Data excerpts:
=== Section Start ===

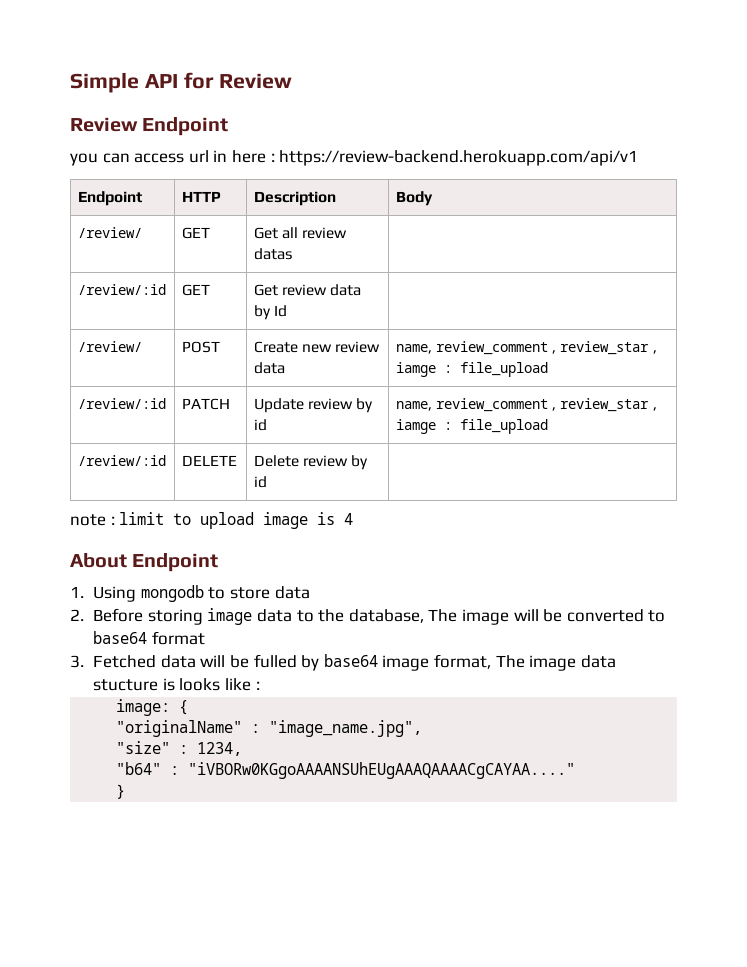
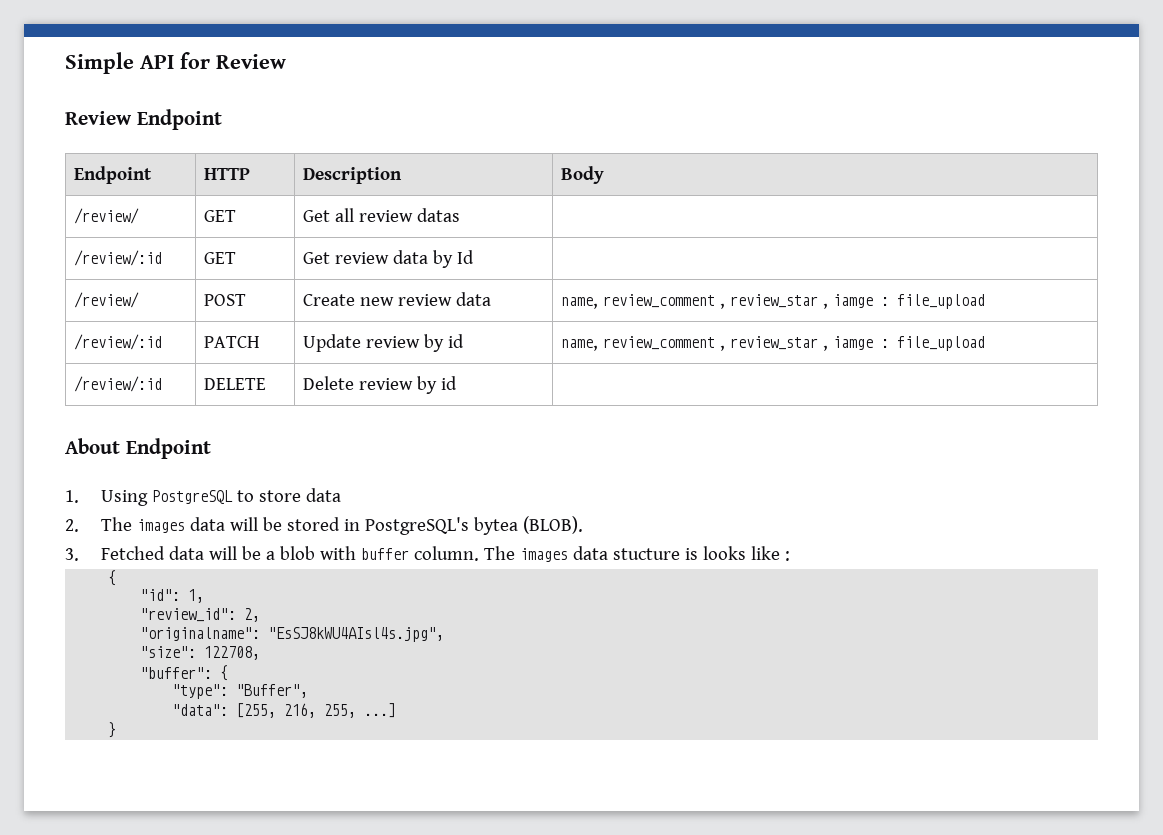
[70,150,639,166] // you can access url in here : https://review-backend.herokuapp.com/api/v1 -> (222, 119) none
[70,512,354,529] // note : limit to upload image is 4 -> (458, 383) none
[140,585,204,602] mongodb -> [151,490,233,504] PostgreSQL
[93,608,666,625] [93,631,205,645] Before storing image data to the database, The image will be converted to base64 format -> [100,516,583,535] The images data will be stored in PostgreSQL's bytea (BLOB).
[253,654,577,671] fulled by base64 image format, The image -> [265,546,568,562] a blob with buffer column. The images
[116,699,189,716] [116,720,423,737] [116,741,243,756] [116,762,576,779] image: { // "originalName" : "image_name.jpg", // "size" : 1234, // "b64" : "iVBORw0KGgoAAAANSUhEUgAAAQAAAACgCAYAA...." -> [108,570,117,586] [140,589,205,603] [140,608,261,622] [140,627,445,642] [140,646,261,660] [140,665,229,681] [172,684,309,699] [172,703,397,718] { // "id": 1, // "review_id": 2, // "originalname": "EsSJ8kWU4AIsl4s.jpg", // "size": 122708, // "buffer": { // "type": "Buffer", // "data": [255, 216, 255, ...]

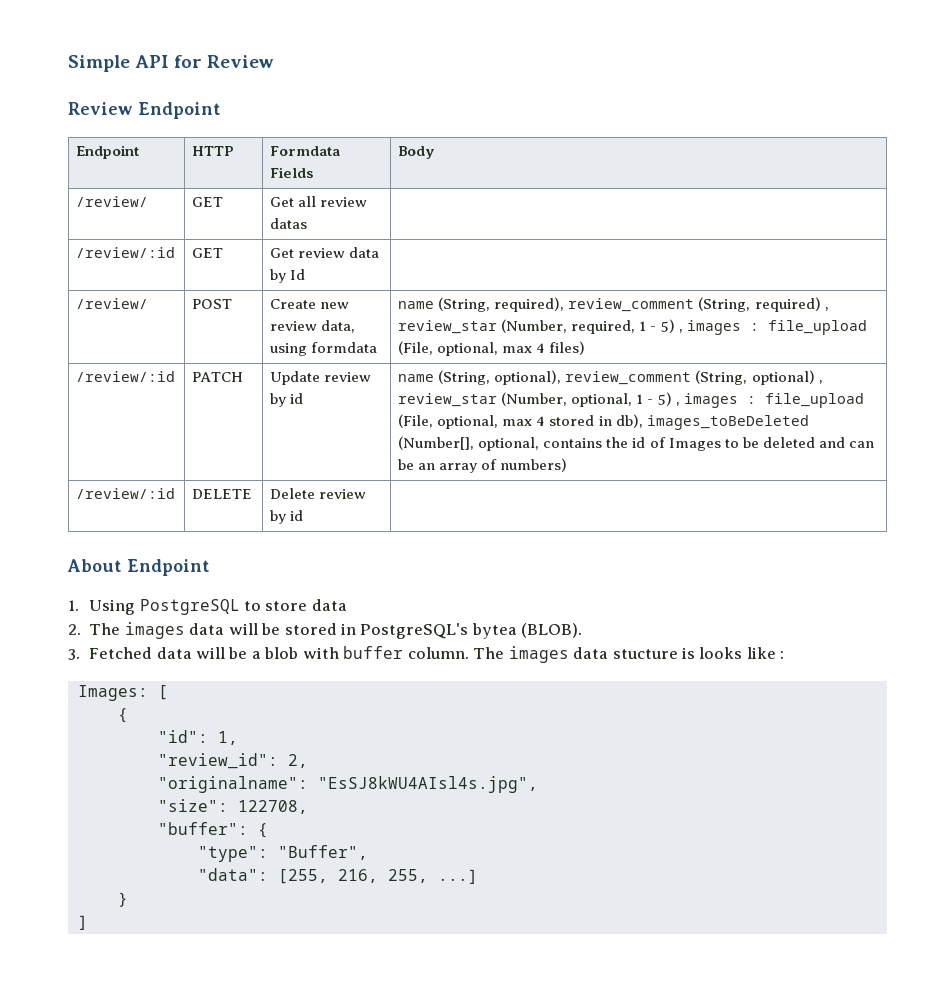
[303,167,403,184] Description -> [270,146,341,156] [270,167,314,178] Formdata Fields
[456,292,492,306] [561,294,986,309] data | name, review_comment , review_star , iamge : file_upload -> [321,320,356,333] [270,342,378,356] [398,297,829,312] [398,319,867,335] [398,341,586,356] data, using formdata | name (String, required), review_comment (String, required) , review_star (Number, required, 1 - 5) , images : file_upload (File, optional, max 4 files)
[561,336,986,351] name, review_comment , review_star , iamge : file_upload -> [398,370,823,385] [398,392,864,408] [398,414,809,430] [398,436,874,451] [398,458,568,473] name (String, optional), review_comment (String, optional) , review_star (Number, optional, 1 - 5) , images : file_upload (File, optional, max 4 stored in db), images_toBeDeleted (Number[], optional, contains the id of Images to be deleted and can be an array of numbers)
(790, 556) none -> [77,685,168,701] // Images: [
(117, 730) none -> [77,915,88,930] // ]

=== Section End ===
=== Section Start ===

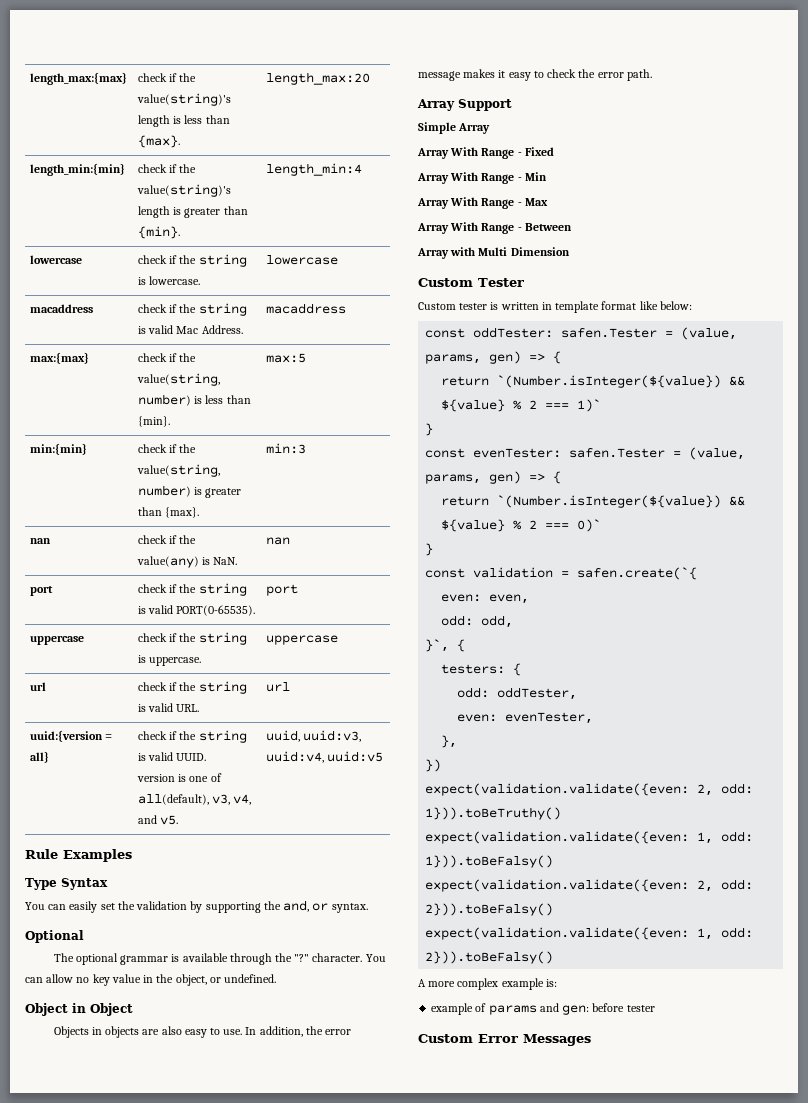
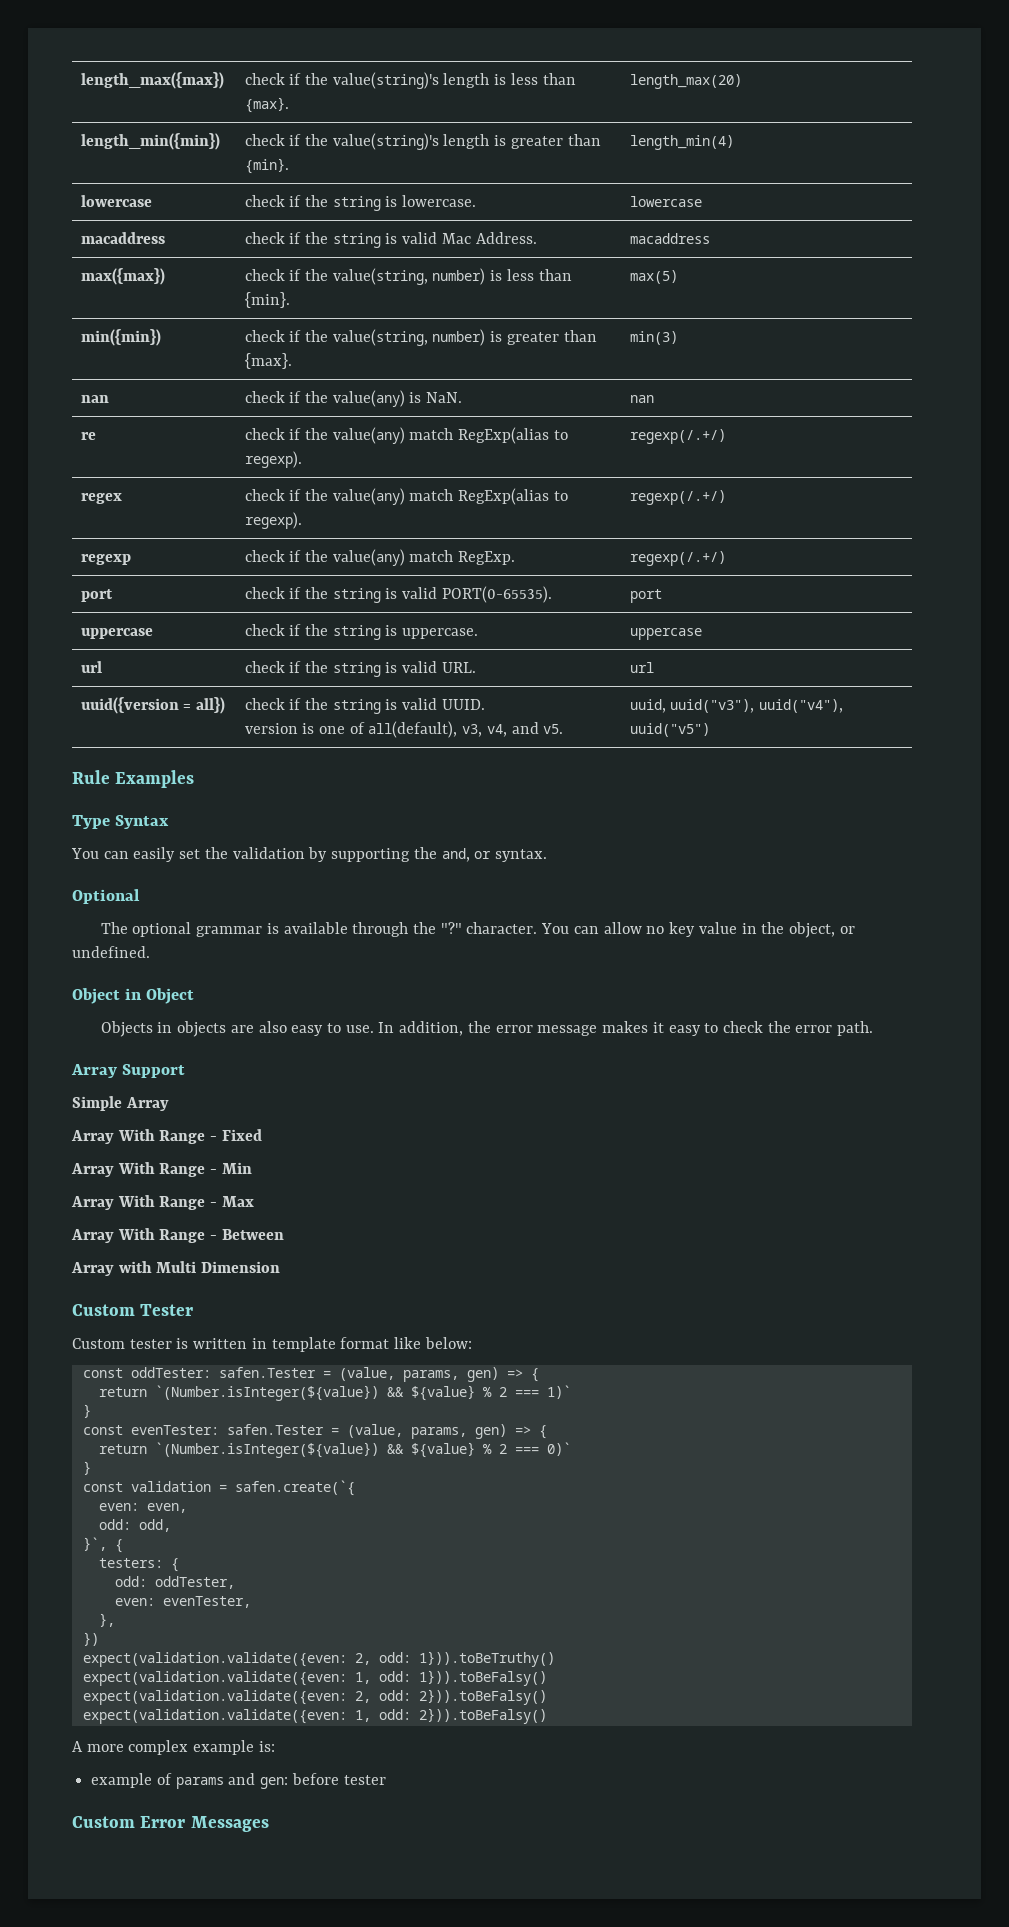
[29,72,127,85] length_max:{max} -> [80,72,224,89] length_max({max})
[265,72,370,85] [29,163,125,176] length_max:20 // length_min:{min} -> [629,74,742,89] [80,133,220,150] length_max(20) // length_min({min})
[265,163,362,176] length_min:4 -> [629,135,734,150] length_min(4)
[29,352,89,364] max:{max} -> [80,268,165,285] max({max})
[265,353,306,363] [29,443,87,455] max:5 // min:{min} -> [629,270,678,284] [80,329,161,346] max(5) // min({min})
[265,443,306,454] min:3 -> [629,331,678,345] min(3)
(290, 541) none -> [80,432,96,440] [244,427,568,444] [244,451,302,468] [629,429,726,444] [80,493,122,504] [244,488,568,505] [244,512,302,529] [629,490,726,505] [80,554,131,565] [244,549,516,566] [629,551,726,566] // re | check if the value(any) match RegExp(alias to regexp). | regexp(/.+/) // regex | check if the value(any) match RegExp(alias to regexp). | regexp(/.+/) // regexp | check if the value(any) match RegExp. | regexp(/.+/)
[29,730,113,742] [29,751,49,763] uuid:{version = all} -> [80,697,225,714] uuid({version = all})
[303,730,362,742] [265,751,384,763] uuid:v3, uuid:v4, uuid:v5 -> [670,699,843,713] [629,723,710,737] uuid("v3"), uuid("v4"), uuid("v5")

=== Section End ===

EXERCISE DIRECTIONS: Go through the data, and copy each line in which the word "PostgreSQL" appears.

SOLUTION TO THIS EXERCISE:
[140,585,204,602] mongodb -> [151,490,233,504] PostgreSQL
[93,608,666,625] [93,631,205,645] Before storing image data to the database, The image will be converted to base64 format -> [100,516,583,535] The images data will be stored in PostgreSQL's bytea (BLOB).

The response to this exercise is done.